• [MATERIAL FOR THIS TASK]:
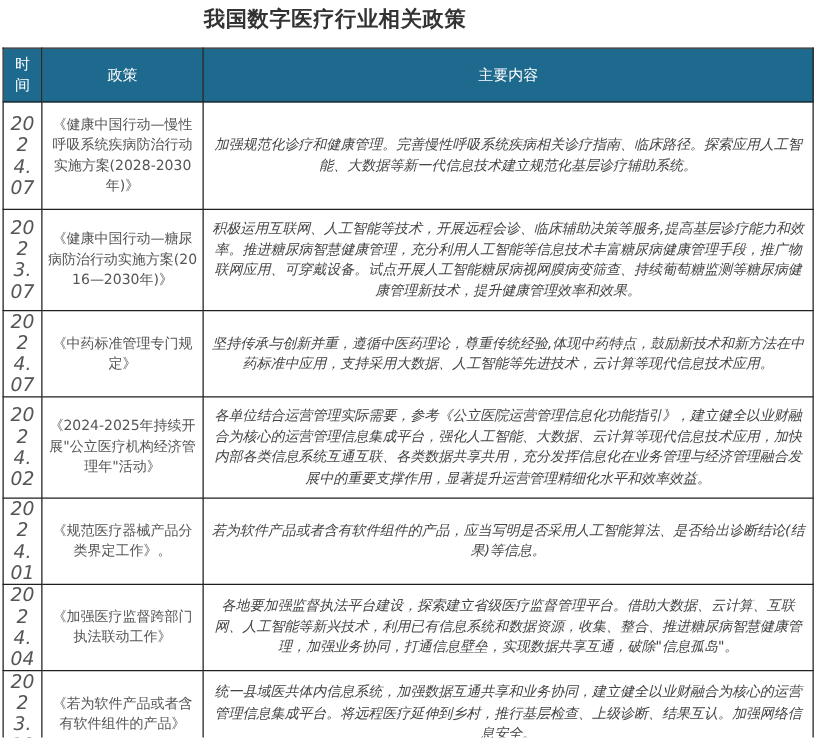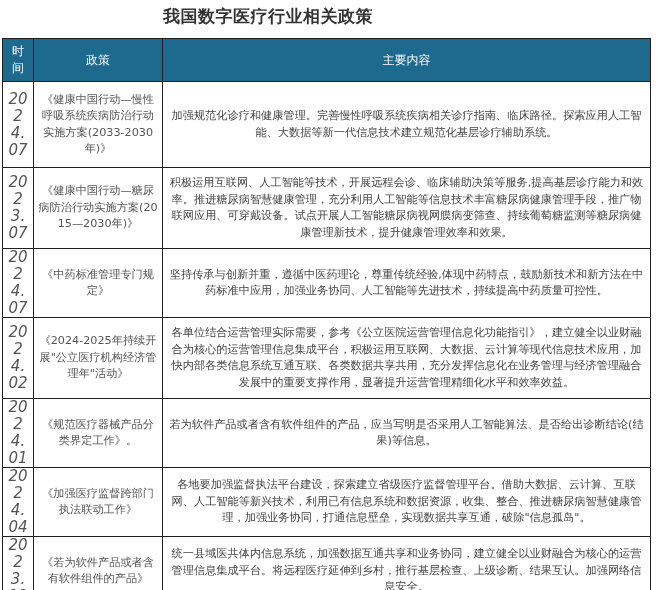"《健康中国行动—慢性呼吸系统疾病防治行动实施方案(2033-2030年)》" td.cell-policy { text: 2033-2030 -> 2028-2030 }
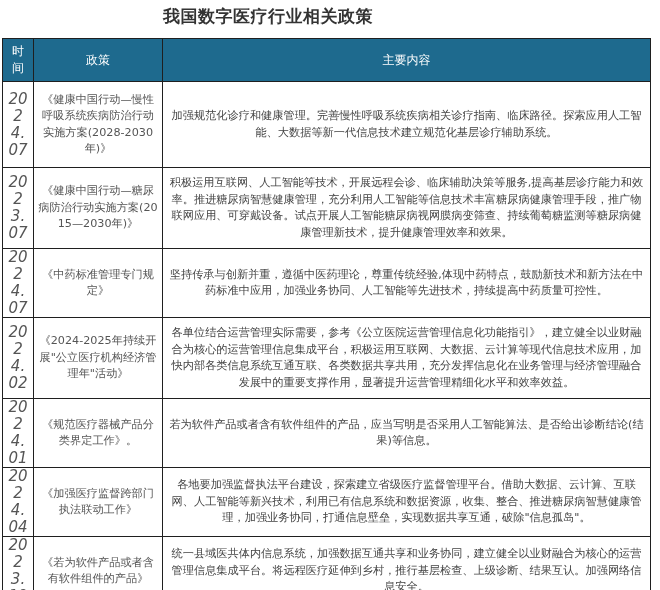"加强规范化诊疗和健康管理。完善慢性呼吸系统疾病相关诊疗指南、临床路径。探索应用人" td.cell-content { font-style: none -> italic }
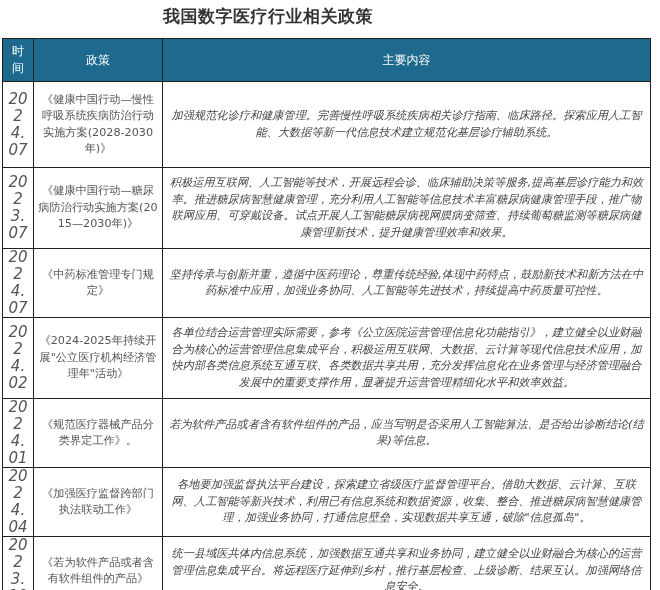"《健康中国行动—糖尿病防治行动实施方案(2015—2030年)》" td.cell-policy { text: 2015 -> 2016 }
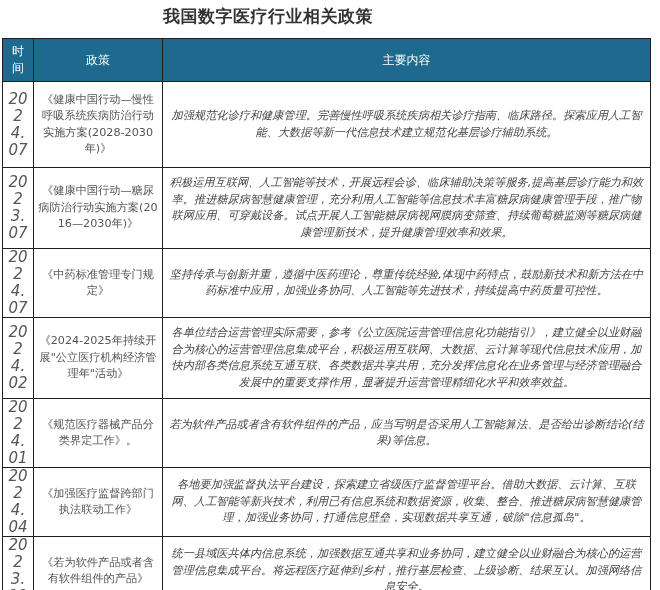"坚持传承与创新并重，遵循中医药理论，尊重传统经验,体现中药特点，鼓励新技术和新方" td.cell-content { text: 加强业务协同、人工智能等先进技术，持续提高中药质量可控性 -> 支持采用大数据、人工智能等先进技术，云计算等现代信息技术应用 }
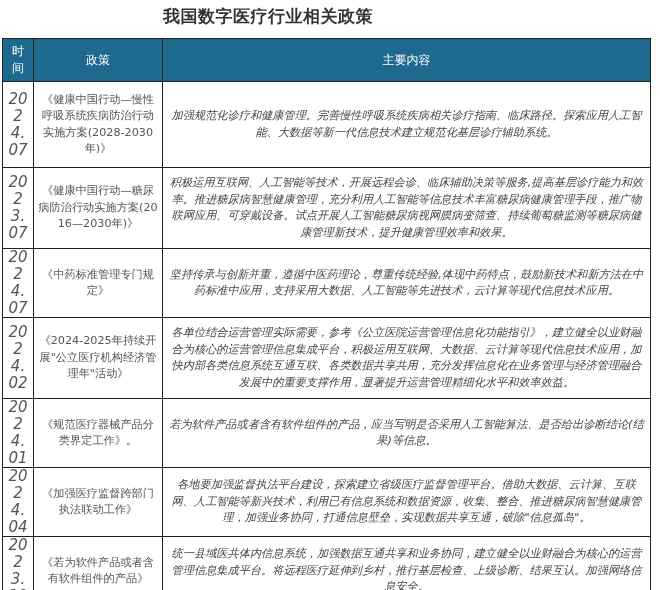"各单位结合运营管理实际需要，参考《公立医院运营管理信息化功能指引》，建立健全以业" td.cell-content { text: 积极运用互联网 -> 强化人工智能 }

• [INSTRUCTIONS FOR THE TASK]: Starting at the line with "text: 加强业务协同、人工智能等先进技术，持续提高中药质量可控性 ->", transcribe the listing above exactly through its last line. No picture belongs in the transcription.

• [YOUR SOLUTION]:
"坚持传承与创新并重，遵循中医药理论，尊重传统经验,体现中药特点，鼓励新技术和新方" td.cell-content { text: 加强业务协同、人工智能等先进技术，持续提高中药质量可控性 -> 支持采用大数据、人工智能等先进技术，云计算等现代信息技术应用 }
"各单位结合运营管理实际需要，参考《公立医院运营管理信息化功能指引》，建立健全以业" td.cell-content { text: 积极运用互联网 -> 强化人工智能 }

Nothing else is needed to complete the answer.